A University of Manitoba math professor's bid to sue the institution over a controversial PhD awarded to a student last year doesn't add up, a Winnipeg judge has ruled.
In a written decision released Thursday, Court of Queen's Bench Justice Deborah McCawley said Gábor Lukács was not in a position to involve the court as a way of ending a dispute he's had with the U of M since fall 2009.
"... I find Dr. Lukács lacks both public- and private-interest standing in these proceedings and, accordingly, his application is struck," the decision read.
Lukács had filed an application in court nearly a year ago challenging the U of M's right to award a PhD to a student in the mathematics program who didn't meet all the requirements. The student had failed a comprehensive exam twice.
The student was ultimately awarded the doctorate after claiming to suffer extreme examination anxiety.
The U of M has maintained it was legally required to accommodate the PhD student's recognized disability.
The university argued Lukács was not directly affected by the university's decision to award the PhD in math and thus had no right to sue the university.
He did not teach the student involved and was not a member of the math department committee that handled the student's appeal, according to the U of M.

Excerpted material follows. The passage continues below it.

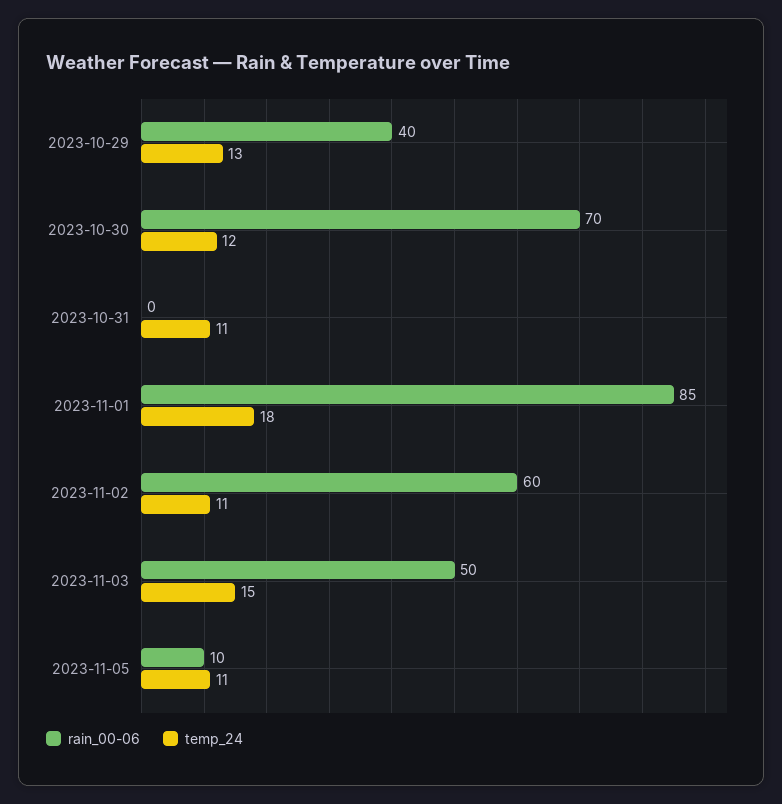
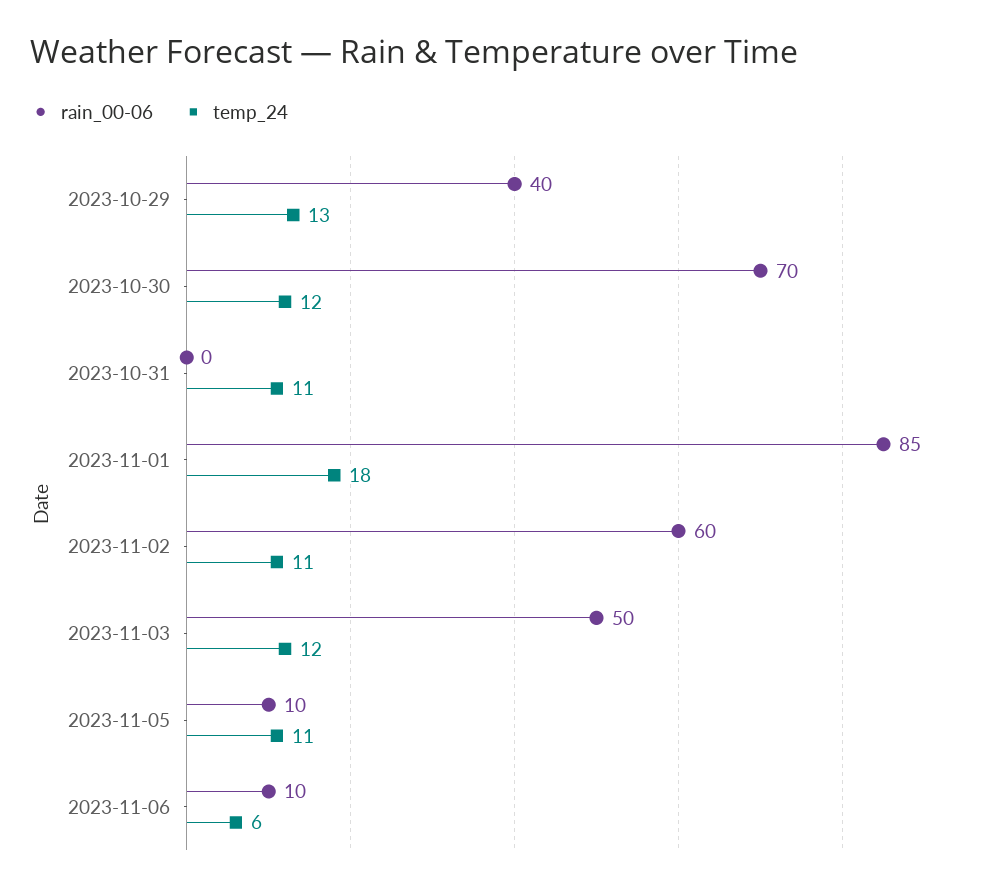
temp_24, 2023-11-03: 15 -> 12
rain_00-06, 2023-11-06: none -> 10
temp_24, 2023-11-06: none -> 6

McCawley agreed with that stance.
"(Lukács') interest, as he himself acknowledges, is one of 'conscience' which, as counsel for (dean of graduate studies Jay Doering and the U of M) observed, does not in itself necessarily ground a legal proceeding," she wrote.

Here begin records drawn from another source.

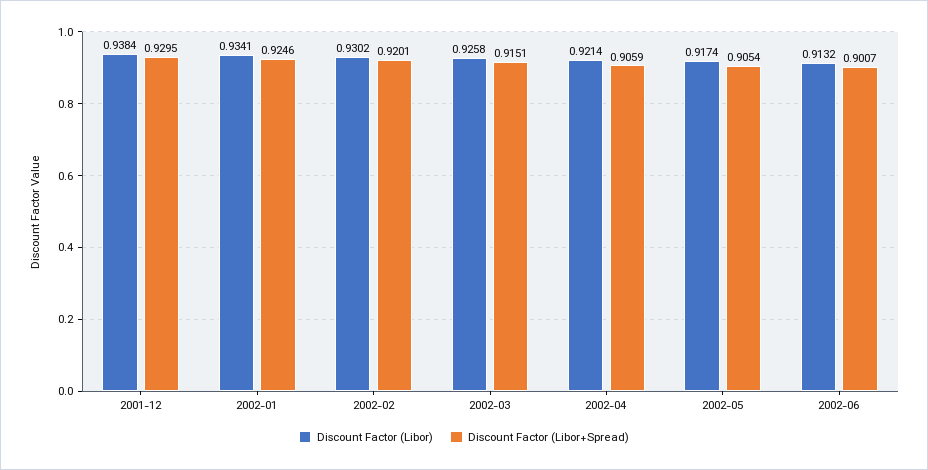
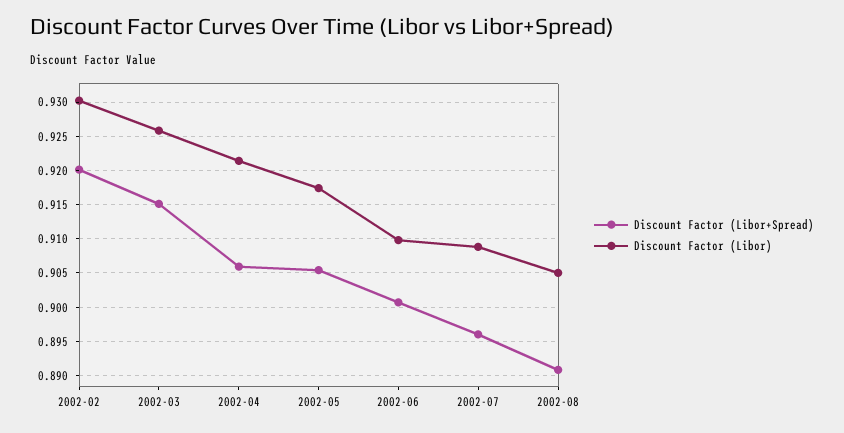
Discount Factor (Libor), 2001-12: 0.9384 -> none
Discount Factor (Libor+Spread), 2001-12: 0.9295 -> none
Discount Factor (Libor), 2002-01: 0.9341 -> none
Discount Factor (Libor+Spread), 2002-01: 0.9246 -> none
Discount Factor (Libor), 2002-06: 0.9132 -> 0.91
Discount Factor (Libor+Spread), 2002-07: none -> 0.896
Discount Factor (Libor), 2002-07: none -> 0.909
Discount Factor (Libor+Spread), 2002-08: none -> 0.891
Discount Factor (Libor), 2002-08: none -> 0.905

In an email to the Free Press Thursday night, Lukács said he was "profoundly disappointed by the decision.
"It saddens me that something so important was decided based on a technicality ('standing') instead of on its merits.
"While the court found that professors cannot challenge the academic decisions of their universities, the court never said that the decisions made by the University of Manitoba in the present case were correct.
"This is very bad news for higher education and academics in Canada."
Lukács, who was represented by Robert Tapper, one of the city's top litigators, said he will review the decision and is "weighing my options."
The U of M suspended Lukács for three months without pay last fall for allegedly disclosing the student's private health information.
Lukács filed a grievance with the Manitoba Labour Board and a hearing began in June. It is set to resume in September when Lukács is expected to testify.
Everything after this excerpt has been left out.